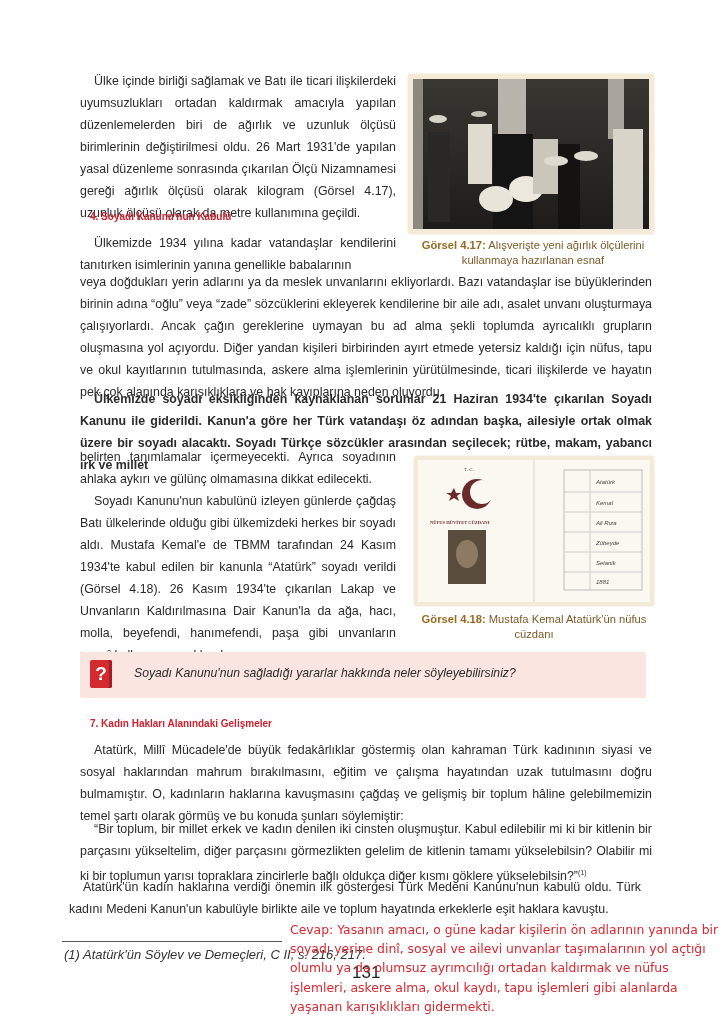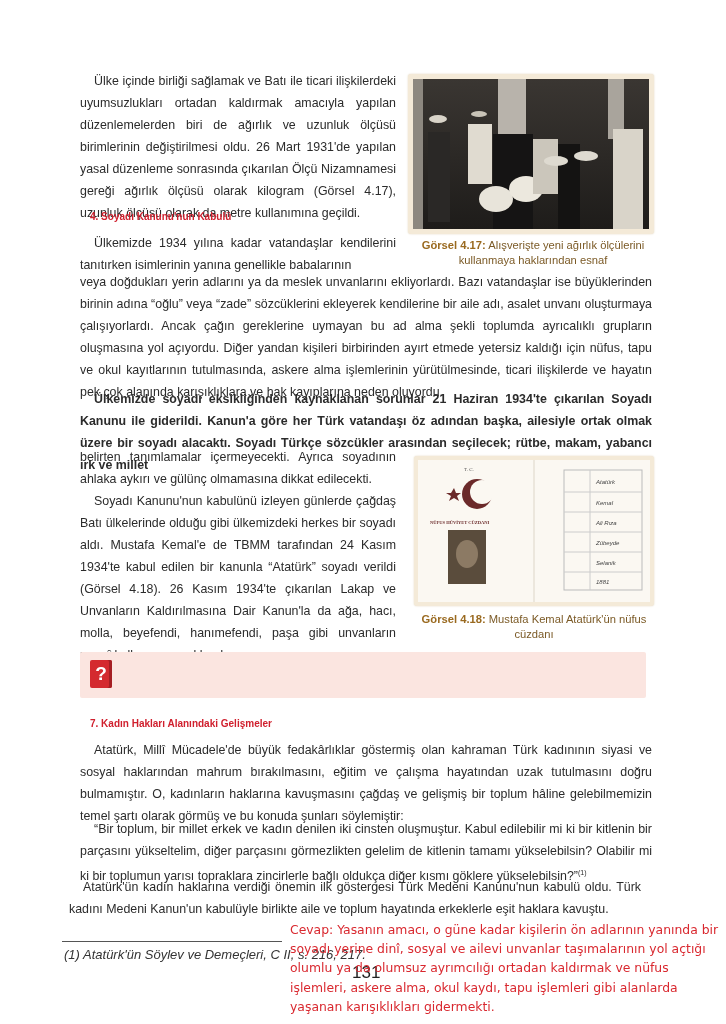--- a/index.html
+++ b/index.html
@@ -56,7 +56,7 @@
 </div>
 <div class="caption" style="left:410px; top:238px; width:246px;">
   <b>Görsel 4.17:</b>
-  <span>Alışverişte yeni ağırlık ölçülerini kullanmaya haklarından esnaf</span>
+  <span>Alışverişte yeni ağırlık ölçülerini kullanmaya hazırlanan esnaf</span>
 </div>
 
 <div class="h" style="left:90px; top:211px;">4. Soyadı Kanunu'nun Kabulü</div>

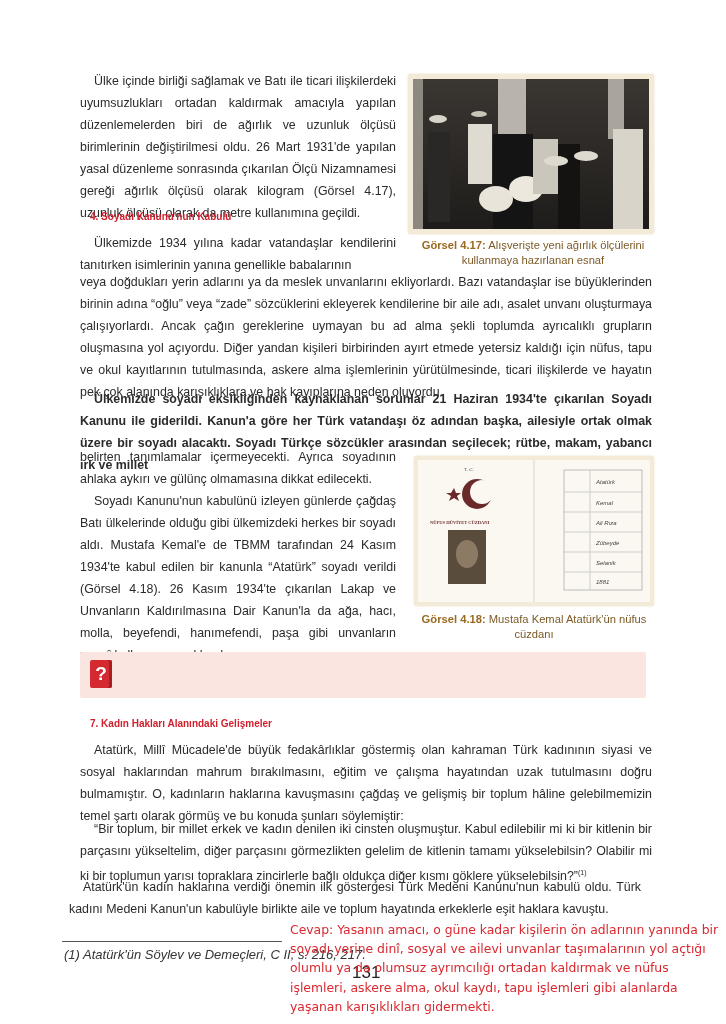--- a/index.html
+++ b/index.html
@@ -102,6 +102,7 @@
 
 <div class="qbox">
   <div class="qicon">?</div>
+  <div class="qtext">Soyadı Kanunu'nun sağladığı yararlar hakkında neler söyleyebilirsiniz?</div>
 </div>
 
 <div class="h" style="left:90px; top:718px;">7. Kadın Hakları Alanındaki Gelişmeler</div>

----------------

• Task requirements: Every line in the records above that contains the word "class" should be copied out.

• Response to the exercise:
 <div class="caption" style="left:410px; top:238px; width:246px;">
 <div class="h" style="left:90px; top:211px;">4. Soyadı Kanunu'nun Kabulü</div>
 <div class="qbox">
   <div class="qicon">?</div>
+  <div class="qtext">Soyadı Kanunu'nun sağladığı yararlar hakkında neler söyleyebilirsiniz?</div>
 <div class="h" style="left:90px; top:718px;">7. Kadın Hakları Alanındaki Gelişmeler</div>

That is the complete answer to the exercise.